* _To do_
Beneath this line are entries. Copy the range from the line with "margin-top: 36px ->" to the line with "html: <div>增长 29.7%，主要原因：2023", ends included, exactly; leave pictures out.

* _Data to use_
-----

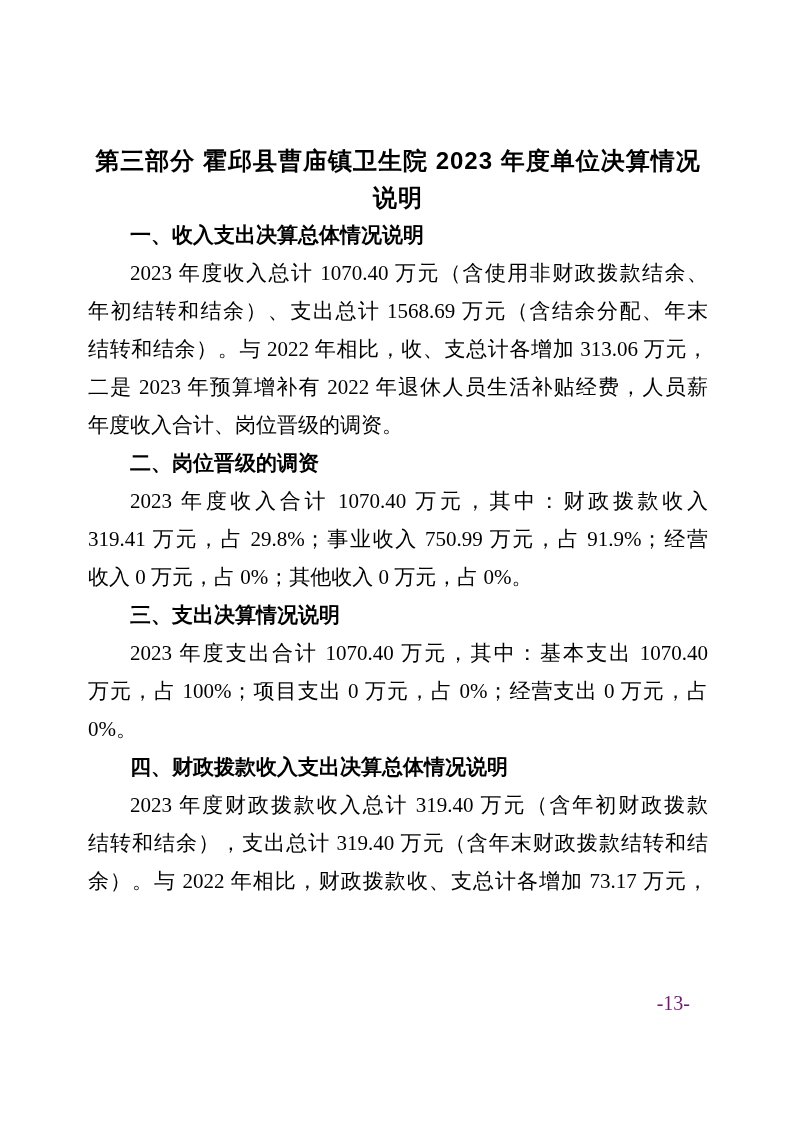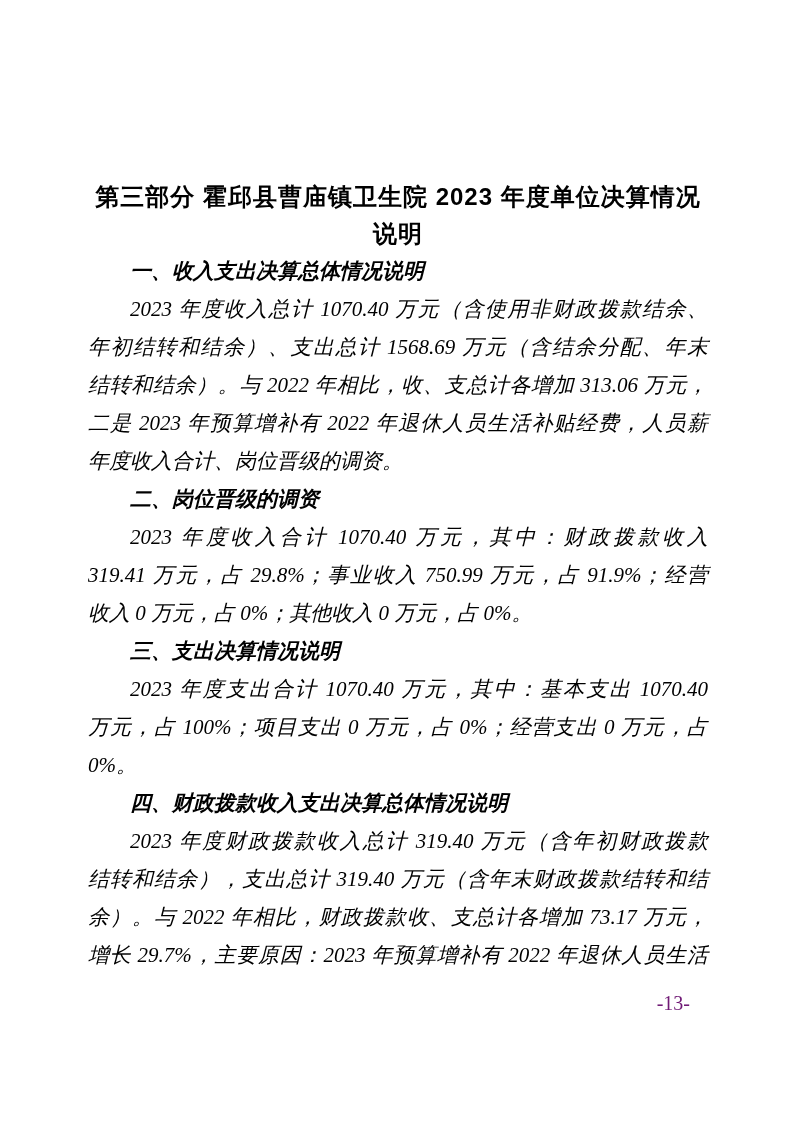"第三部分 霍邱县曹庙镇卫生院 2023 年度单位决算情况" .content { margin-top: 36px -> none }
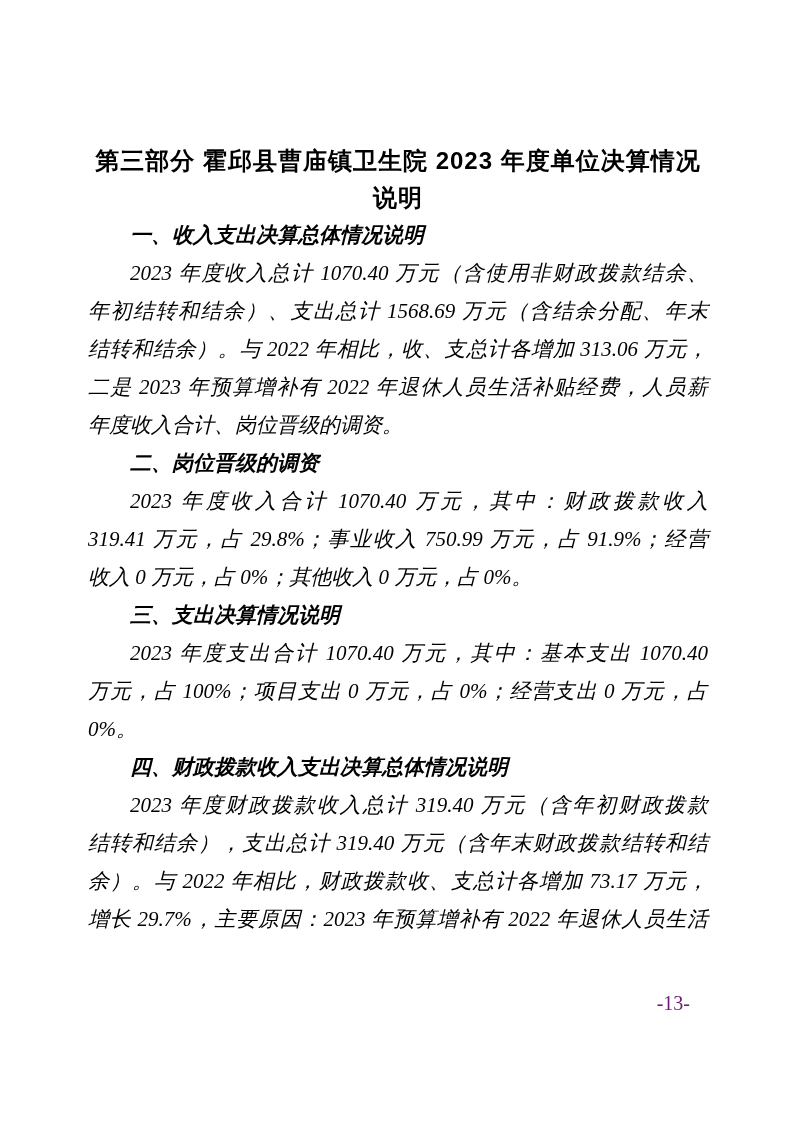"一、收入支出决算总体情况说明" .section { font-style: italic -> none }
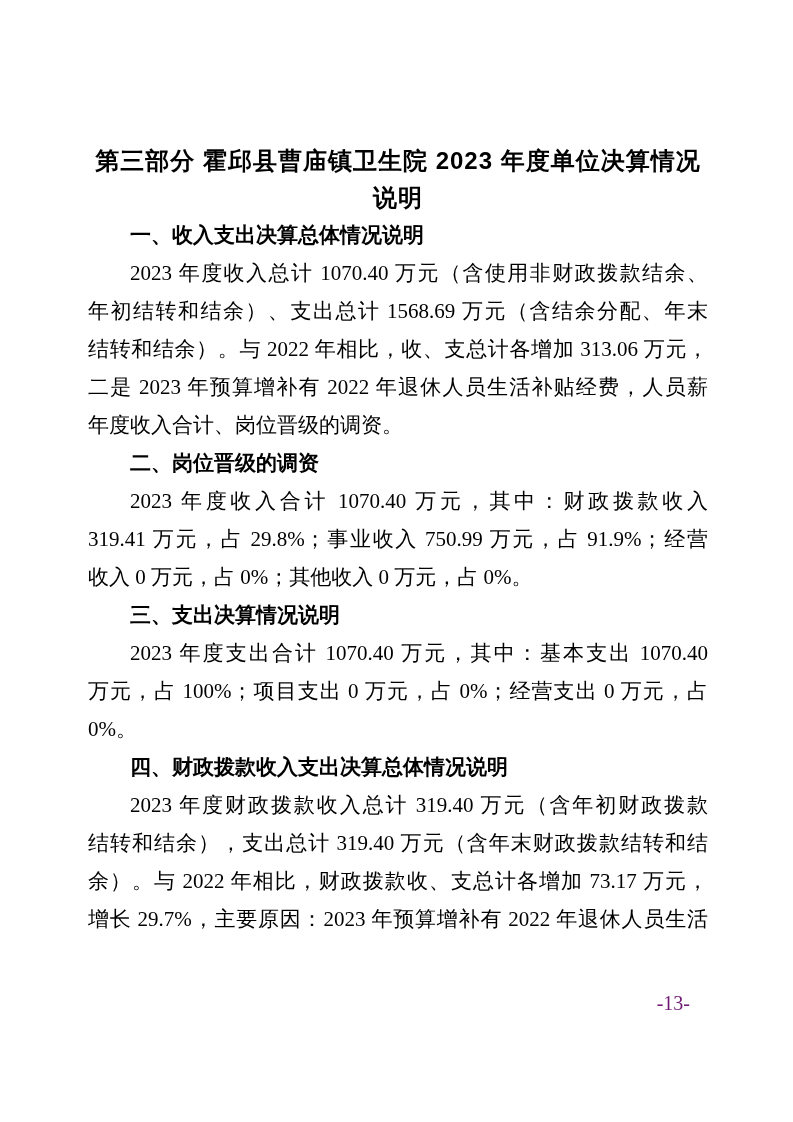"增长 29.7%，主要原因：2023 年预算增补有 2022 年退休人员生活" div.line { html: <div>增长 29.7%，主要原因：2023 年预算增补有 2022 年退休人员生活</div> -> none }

-----

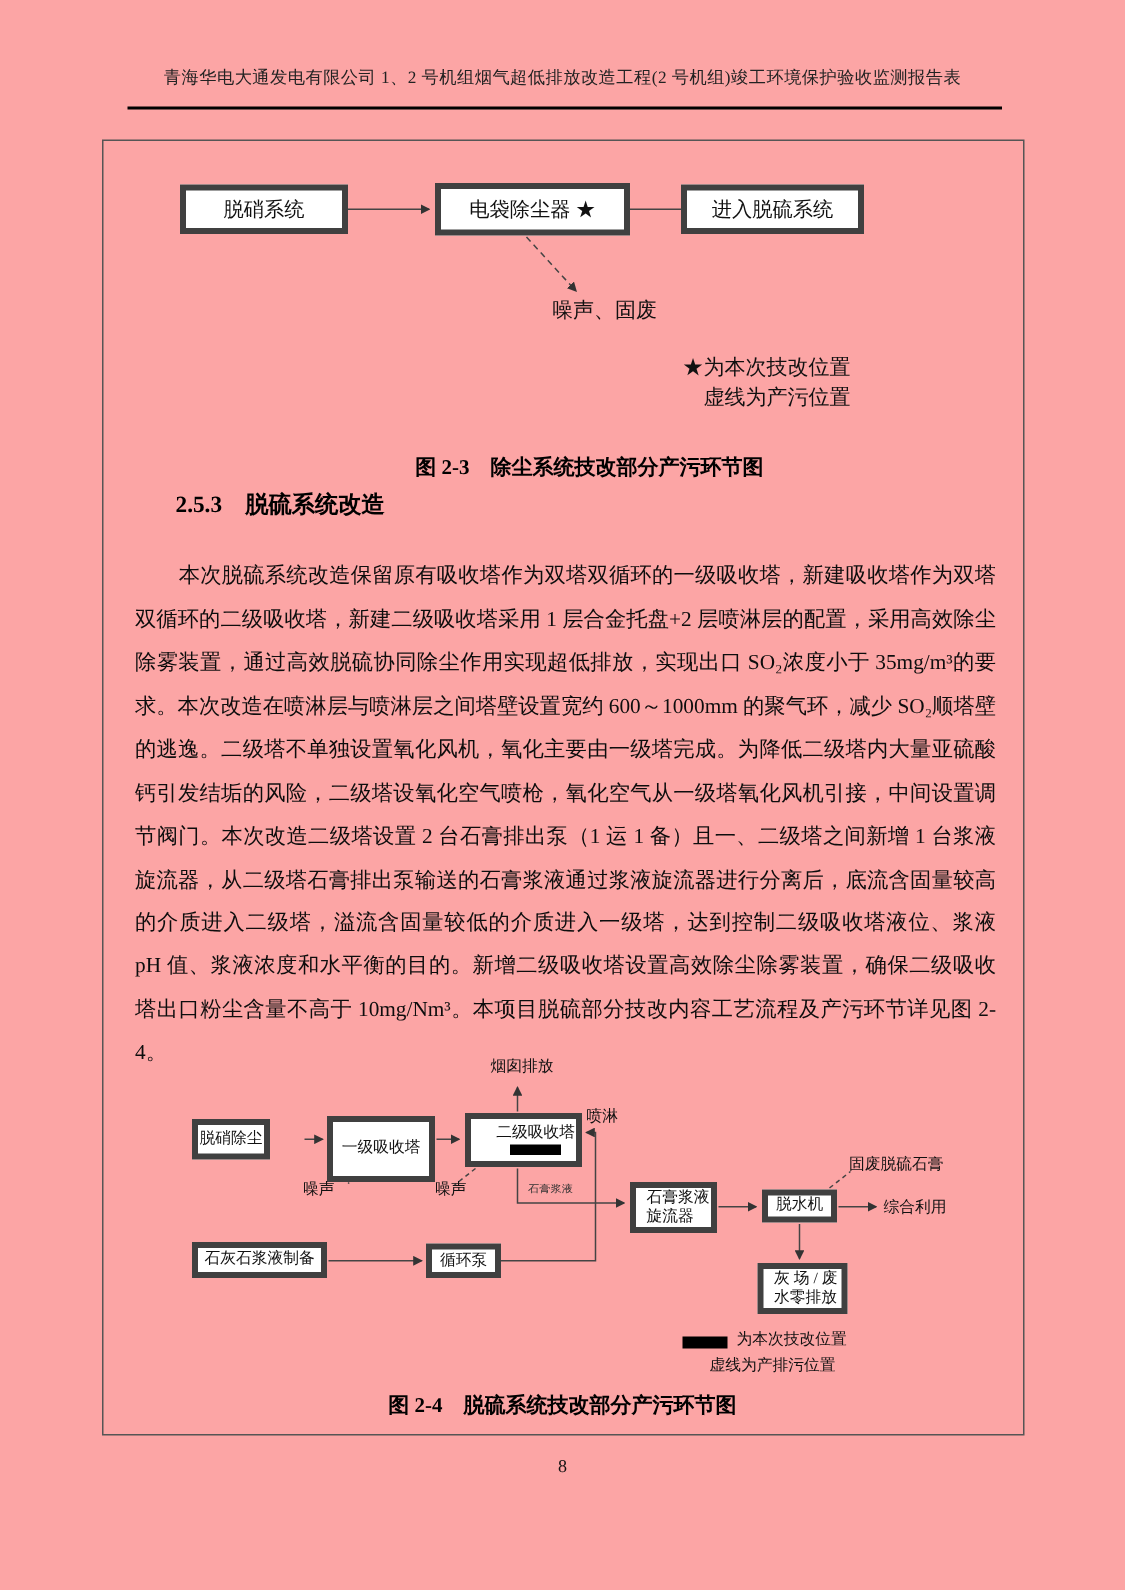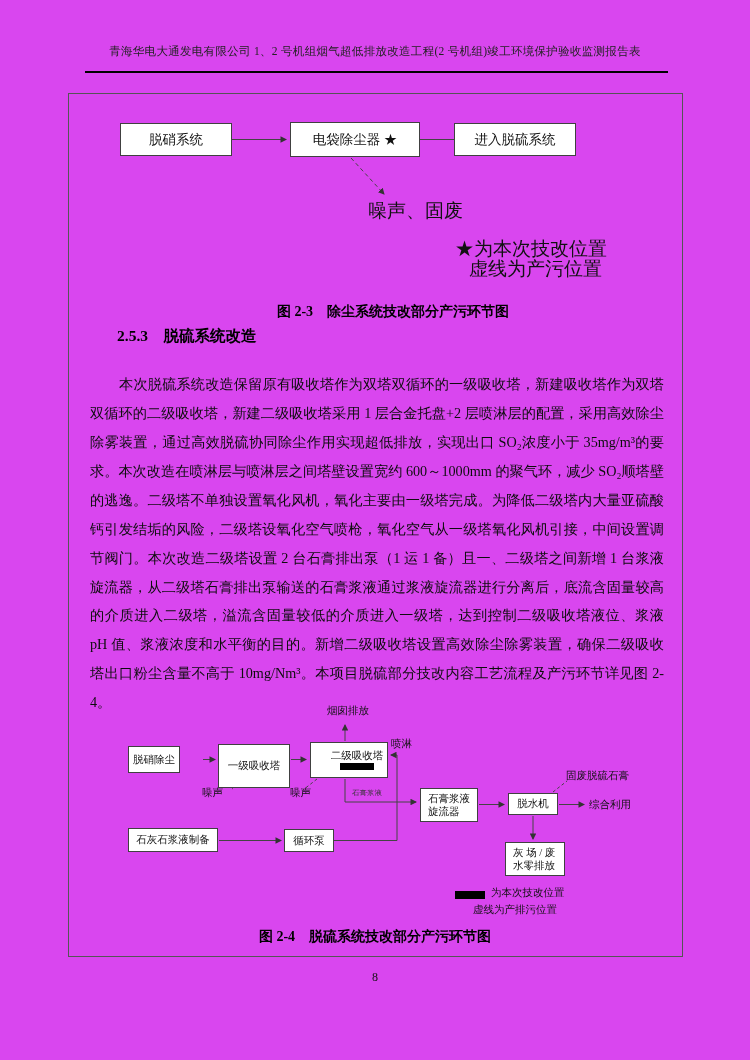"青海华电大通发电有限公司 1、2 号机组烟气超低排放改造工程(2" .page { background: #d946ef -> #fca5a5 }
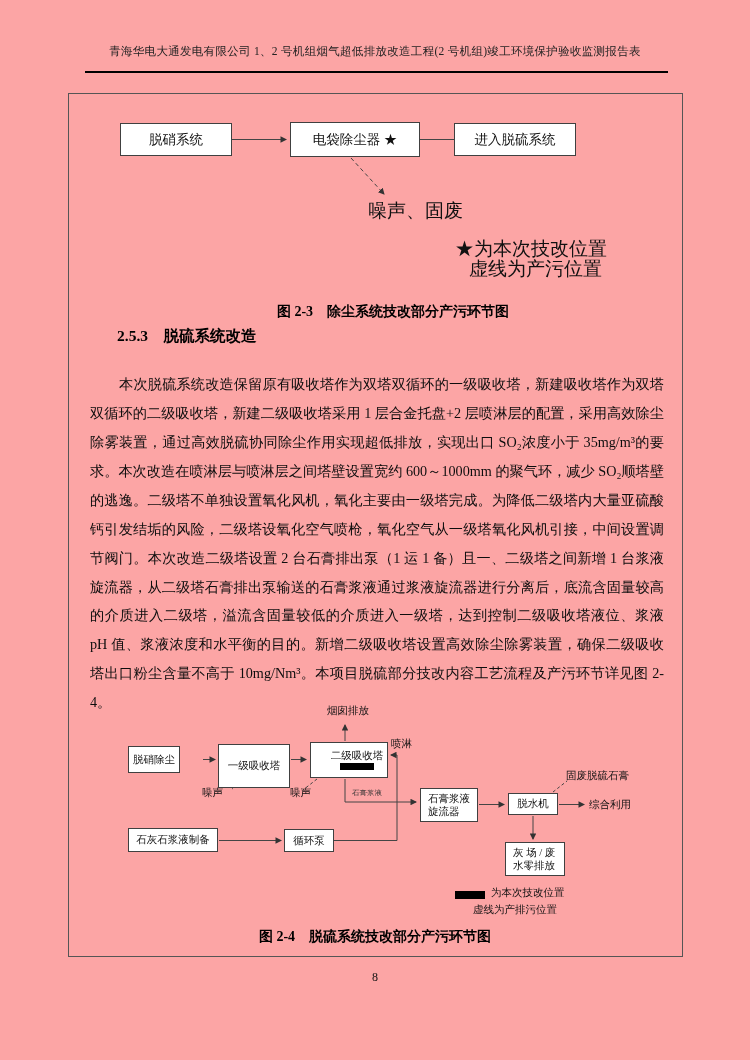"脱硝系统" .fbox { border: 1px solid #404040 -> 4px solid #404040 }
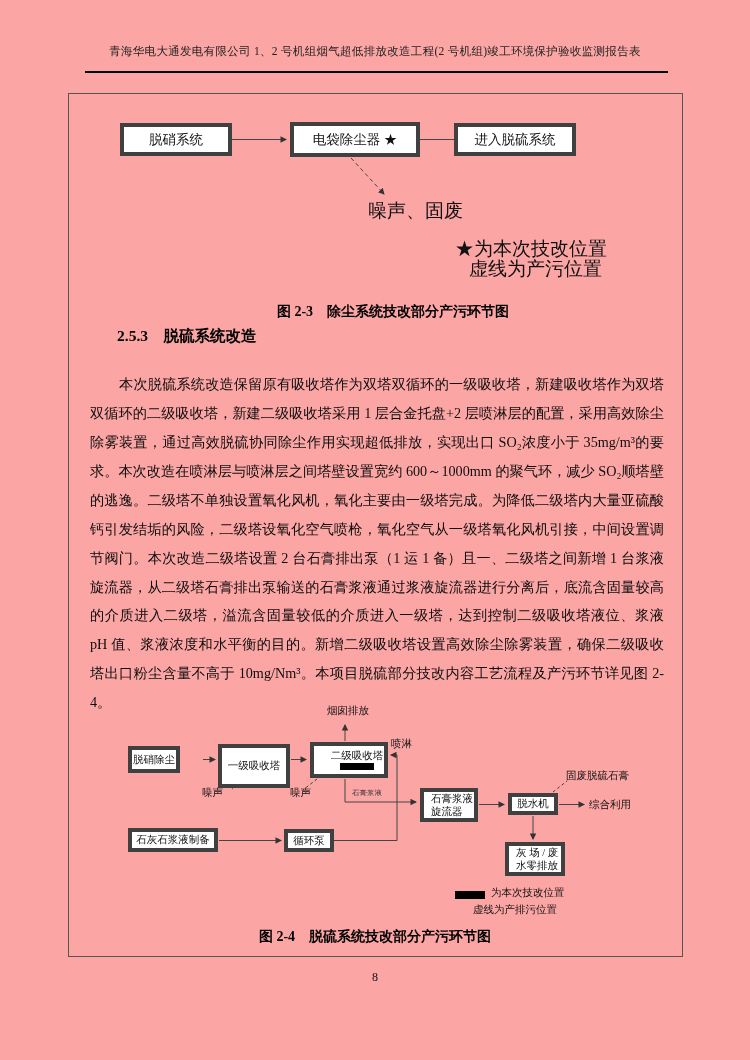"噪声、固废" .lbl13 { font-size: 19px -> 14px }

-----

* _Your response_
"第三部分 霍邱县曹庙镇卫生院 2023 年度单位决算情况" .content { margin-top: 36px -> none }
"一、收入支出决算总体情况说明" .section { font-style: italic -> none }
"增长 29.7%，主要原因：2023 年预算增补有 2022 年退休人员生活" div.line { html: <div>增长 29.7%，主要原因：2023 年预算增补有 2022 年退休人员生活</div> -> none }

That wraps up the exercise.